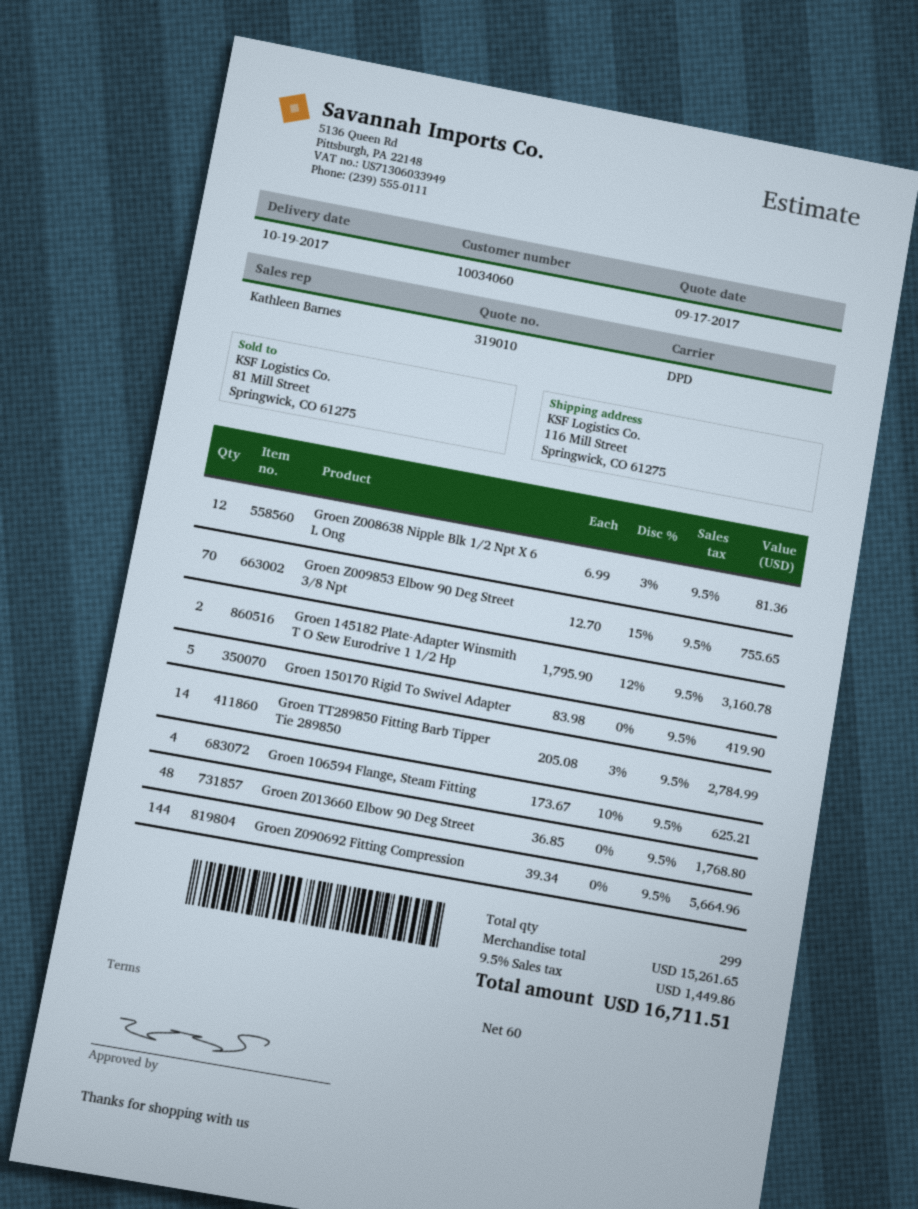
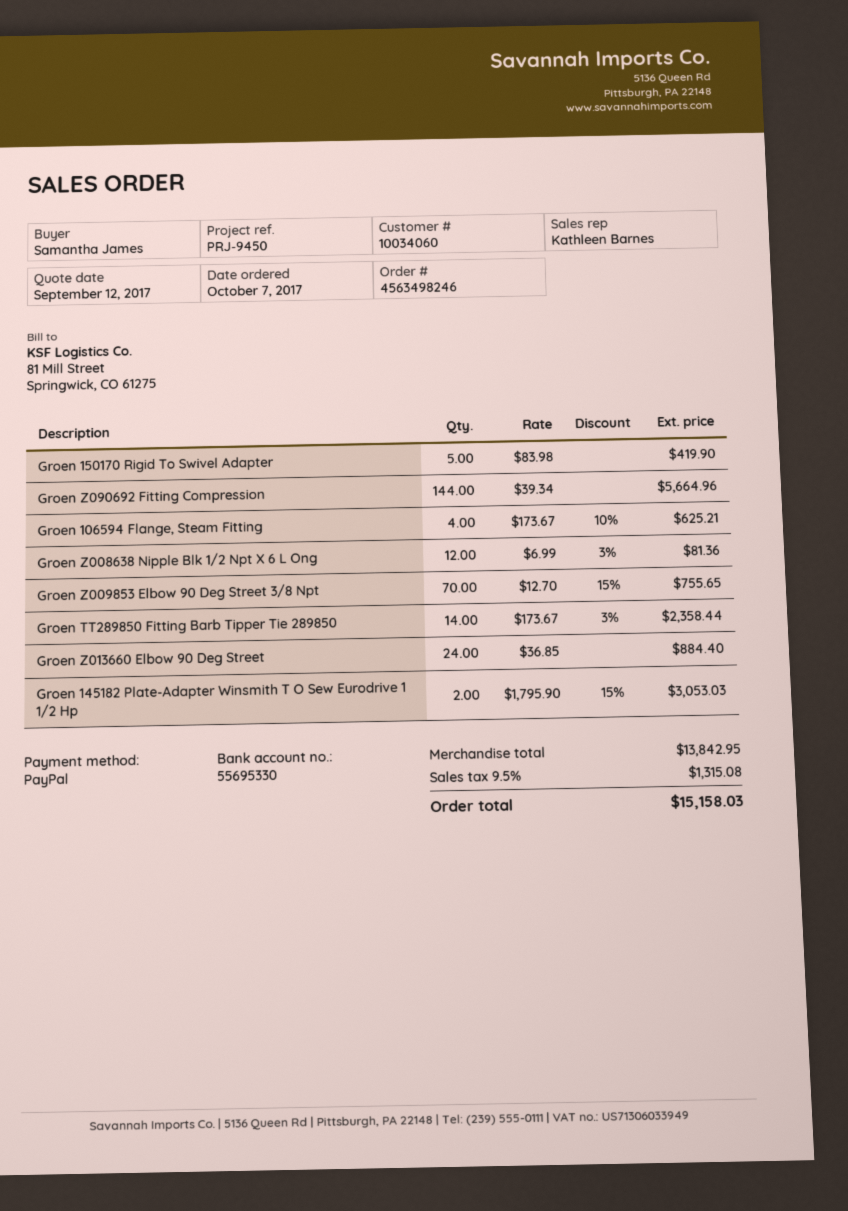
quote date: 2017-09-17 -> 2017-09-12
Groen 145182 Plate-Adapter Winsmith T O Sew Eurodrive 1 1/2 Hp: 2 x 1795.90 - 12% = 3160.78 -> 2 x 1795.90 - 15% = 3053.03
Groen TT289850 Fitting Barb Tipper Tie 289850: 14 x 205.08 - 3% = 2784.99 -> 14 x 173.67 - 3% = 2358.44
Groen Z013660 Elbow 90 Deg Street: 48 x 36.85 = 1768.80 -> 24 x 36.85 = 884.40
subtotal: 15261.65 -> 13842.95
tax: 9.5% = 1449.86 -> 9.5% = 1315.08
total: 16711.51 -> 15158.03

Exercise description =>
The full material above must be output verbatim, minus any pictures.

Result below =>
quote date: 2017-09-17 -> 2017-09-12
Groen 145182 Plate-Adapter Winsmith T O Sew Eurodrive 1 1/2 Hp: 2 x 1795.90 - 12% = 3160.78 -> 2 x 1795.90 - 15% = 3053.03
Groen TT289850 Fitting Barb Tipper Tie 289850: 14 x 205.08 - 3% = 2784.99 -> 14 x 173.67 - 3% = 2358.44
Groen Z013660 Elbow 90 Deg Street: 48 x 36.85 = 1768.80 -> 24 x 36.85 = 884.40
subtotal: 15261.65 -> 13842.95
tax: 9.5% = 1449.86 -> 9.5% = 1315.08
total: 16711.51 -> 15158.03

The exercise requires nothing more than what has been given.